WORK INSTRUCTIONS: Whenever a line of the records below contains the word "value", copy that line.

Extracted data entries:
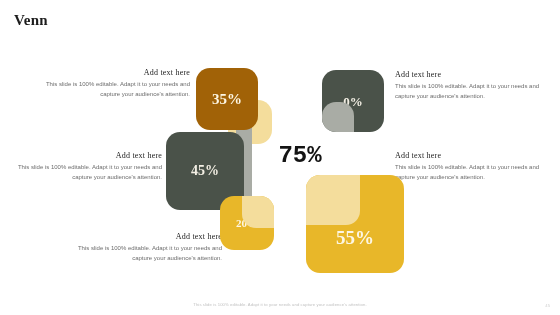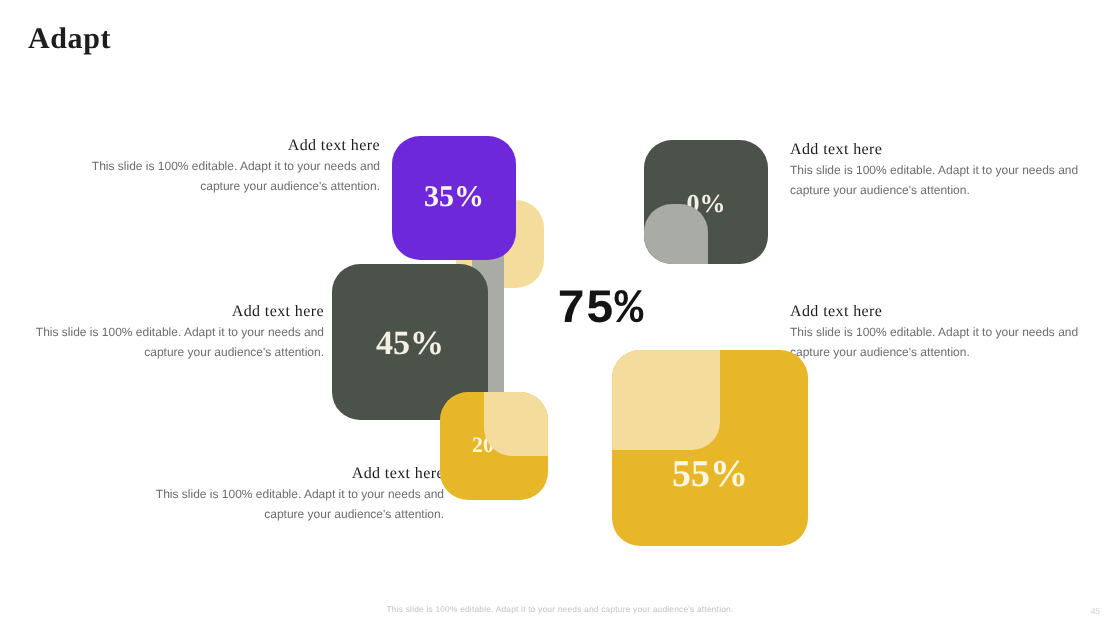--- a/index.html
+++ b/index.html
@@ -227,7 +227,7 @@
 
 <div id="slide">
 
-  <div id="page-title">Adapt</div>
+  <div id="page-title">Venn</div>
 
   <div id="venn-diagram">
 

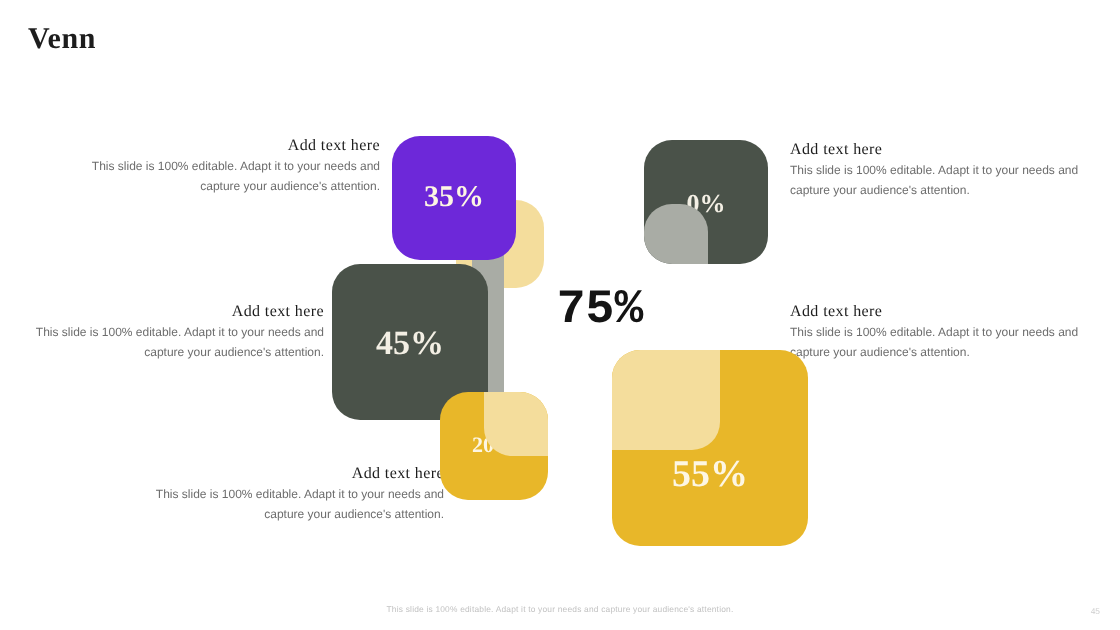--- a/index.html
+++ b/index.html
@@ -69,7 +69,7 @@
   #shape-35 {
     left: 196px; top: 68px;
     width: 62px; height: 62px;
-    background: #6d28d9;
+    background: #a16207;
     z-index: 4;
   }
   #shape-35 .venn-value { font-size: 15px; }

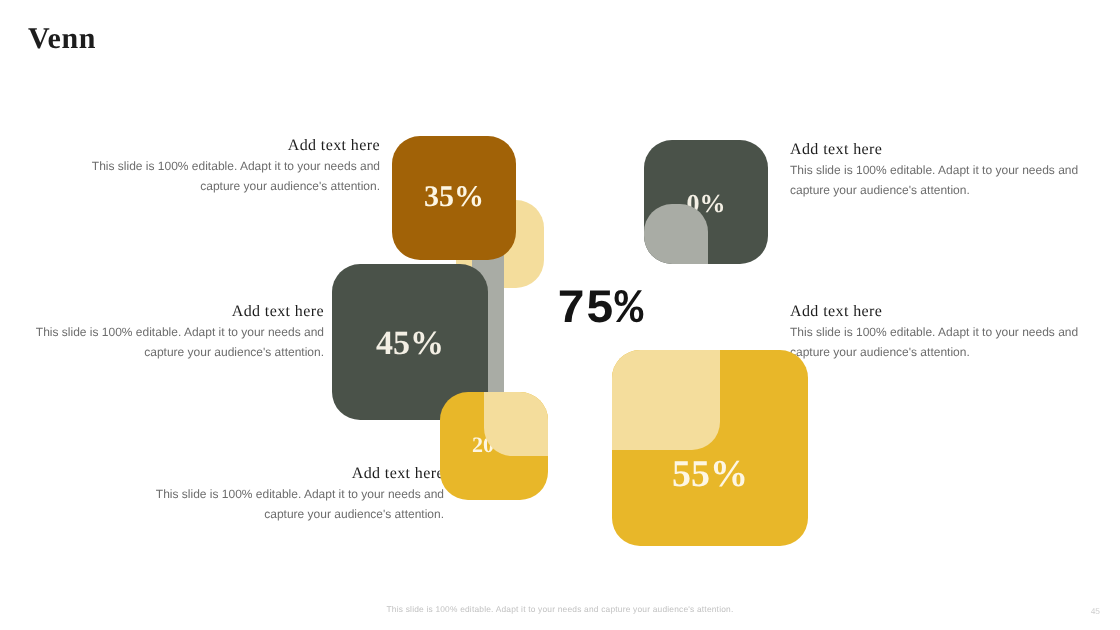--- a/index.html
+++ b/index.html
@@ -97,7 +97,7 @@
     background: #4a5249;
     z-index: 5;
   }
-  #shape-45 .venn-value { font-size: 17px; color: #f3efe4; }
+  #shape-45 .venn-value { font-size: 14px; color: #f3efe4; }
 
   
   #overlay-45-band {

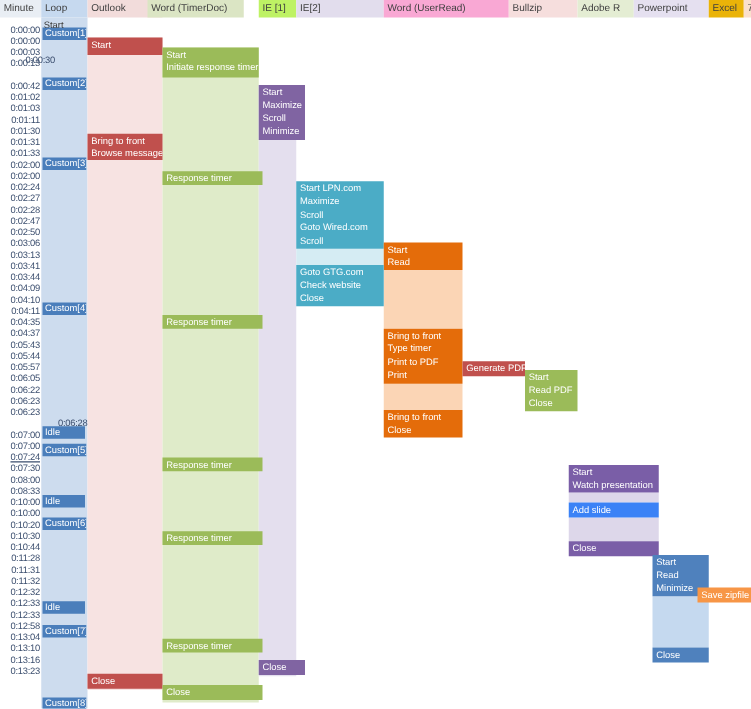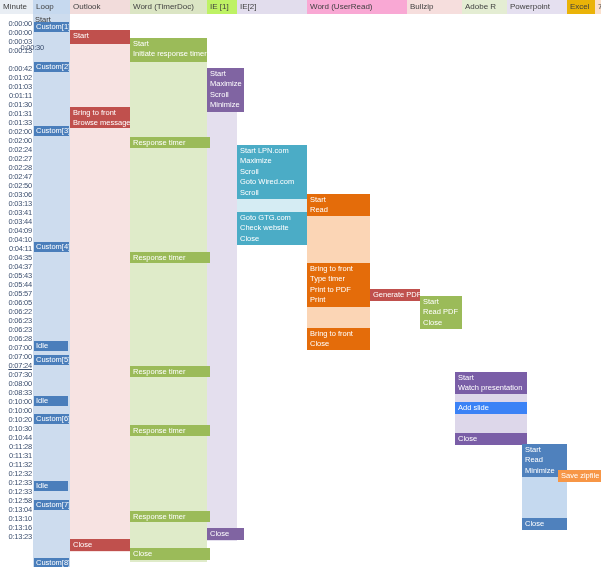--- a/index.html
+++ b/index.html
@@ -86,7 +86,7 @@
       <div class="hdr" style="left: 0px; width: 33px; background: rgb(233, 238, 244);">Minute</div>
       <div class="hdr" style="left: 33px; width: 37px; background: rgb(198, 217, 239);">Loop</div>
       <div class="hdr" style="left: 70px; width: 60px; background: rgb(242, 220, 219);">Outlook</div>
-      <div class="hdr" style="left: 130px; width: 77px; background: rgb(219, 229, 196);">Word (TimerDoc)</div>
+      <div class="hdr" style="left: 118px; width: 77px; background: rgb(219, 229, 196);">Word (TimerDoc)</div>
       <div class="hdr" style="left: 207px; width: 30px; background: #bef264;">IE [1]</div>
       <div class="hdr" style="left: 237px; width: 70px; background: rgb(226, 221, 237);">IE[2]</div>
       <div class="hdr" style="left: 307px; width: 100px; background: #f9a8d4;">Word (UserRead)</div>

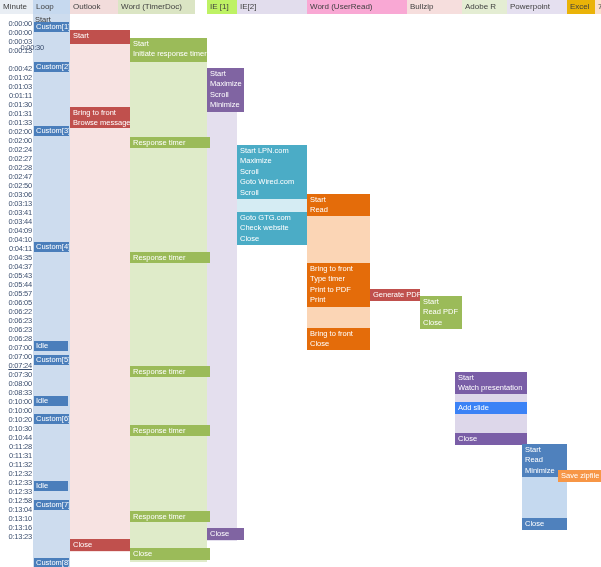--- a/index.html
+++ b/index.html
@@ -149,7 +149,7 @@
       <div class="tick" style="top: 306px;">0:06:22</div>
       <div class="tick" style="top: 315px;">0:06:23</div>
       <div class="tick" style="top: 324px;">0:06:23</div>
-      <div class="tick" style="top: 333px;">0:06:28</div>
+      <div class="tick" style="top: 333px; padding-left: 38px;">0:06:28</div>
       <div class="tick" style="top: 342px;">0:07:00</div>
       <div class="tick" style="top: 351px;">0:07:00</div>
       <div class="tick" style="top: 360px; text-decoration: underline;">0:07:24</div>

TASK ANSWER:
   #shape-35 .venn-value { font-size: 15px; }
-  #shape-45 .venn-value { font-size: 17px; color: #f3efe4; }
+  #shape-45 .venn-value { font-size: 14px; color: #f3efe4; }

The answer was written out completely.